I'm sure someone else here may tell you to tell her husband/BF about your husband and her affair. I have no opinion about that.
_Posted via Mobile Device_


----------



## hereinthemidwest (Oct 7, 2010)

He's in the LUST date of his affair. Even if you were to try again...he would be seeking around your back. So who's baby???

FILE let him know you mean business. You can always not go through with it if YOU BOTH agreed to try again. 
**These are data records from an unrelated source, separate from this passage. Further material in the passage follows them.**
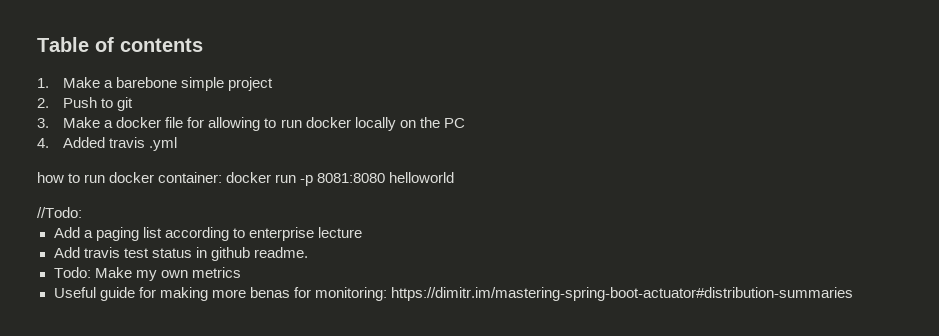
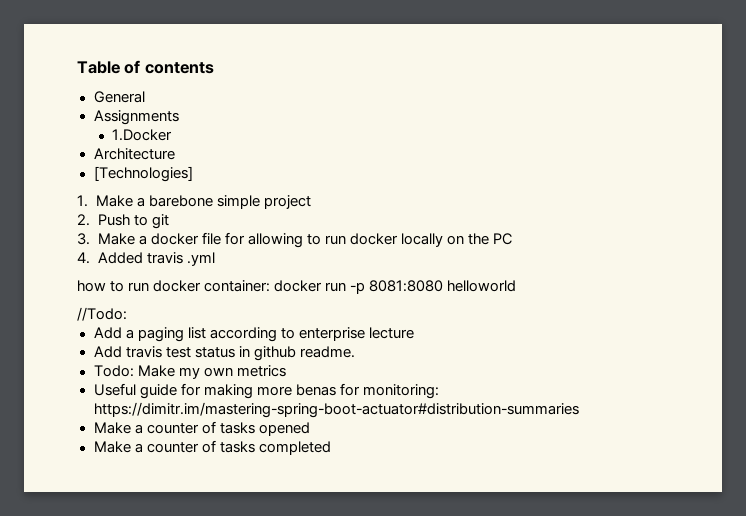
(203, 45) none -> [93,91,145,103] [93,110,179,125] [112,129,173,141] [93,148,175,160] [93,166,193,182] // General // Assignments // 1.Docker // Architecture // [Technologies]
(853, 294) none -> [93,421,310,436] [93,440,331,455] // Make a counter of tasks opened // Make a counter of tasks completed

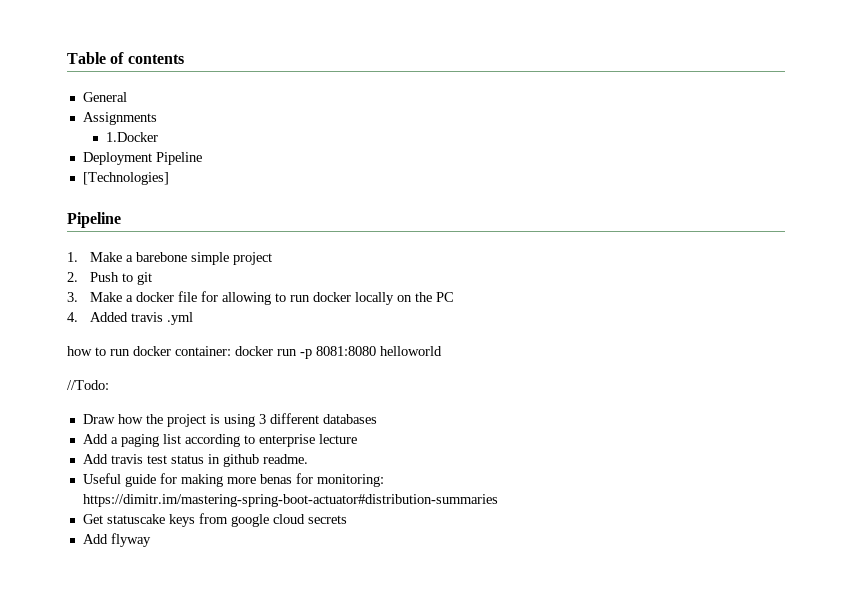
[93,148,175,160] Architecture -> [82,152,202,165] Deployment Pipeline
(193, 174) none -> [67,212,121,228] // Pipeline
(127, 314) none -> [82,413,377,427] // Draw how the project is using 3 different databases
[93,365,286,379] // Todo: Make my own metrics -> (308, 459) none
[93,421,310,436] [93,440,331,455] Make a counter of tasks opened // Make a counter of tasks completed -> [82,513,347,527] [82,533,151,547] Get statuscake keys from google cloud secrets // Add flyway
It's hard I know. But living with someone who cheating is harder!


----------



## feeling useless (Sep 10, 2013)

This is very difficult, I feel the need to just throw my hands up...... as much as it hurts to let him go, and right now its killing me. Our marriage is not perfect and we've been through hard times and I have stayed by his side. I guess I assumed he would do the same. Stupid for thinking that I know. I am in no way in a financial situation where I can afford to keep things comfortable for my two little brothers I have been raising since birth. I am a full time student and homemaker. I am supposed to graduate in April of next year. Both of the boys have ADHD and I am constantly running to doctors appts with them. Up until now it was no problem since we could get by on the child support I get for the boys and my husbands income from work. I will no doubt have to move, hopefully without having to put the boys in a new school, and go find some sort of job, I haven't worked since 2004, as well as keep up with the kids health care, and school because I really want to try and finish.........I have to finish somehow........I am trying to sort it all out but I cant get a sold plan together with so little money it only goes so far............so if anyone has been in this situation before how did you get through it in one piece?


----------



## EleGirl (Dec 3, 2011)

feeling useless said:


> This is very difficult, I feel the need to just throw my hands up...... as much as it hurts to let him go, and right now its killing me. Our marriage is not perfect and we've been through hard times and I have stayed by his side. I guess I assumed he would do the same. Stupid for thinking that I know. I am in no way in a financial situation where I can afford to keep things comfortable for my two little brothers I have been raising since birth. I am a full time student and homemaker. I am supposed to graduate in April of next year. Both of the boys have ADHD and I am constantly running to doctors appts with them. Up until now it was no problem since we could get by on the child support I get for the boys and my husbands income from work. I will no doubt have to move, hopefully without having to put the boys in a new school, and go find some sort of job, I haven't worked since 2004, as well as keep up with the kids health care, and school because I really want to try and finish.........I have to finish somehow........I am trying to sort it all out but I cant get a sold plan together with so little money it only goes so far............so if anyone has been in this situation before how did you get through it in one piece?


You might want to check to see if the boys can get disability based on their ADHD. Check out SSI benefits. Your state might have a disability too.


----------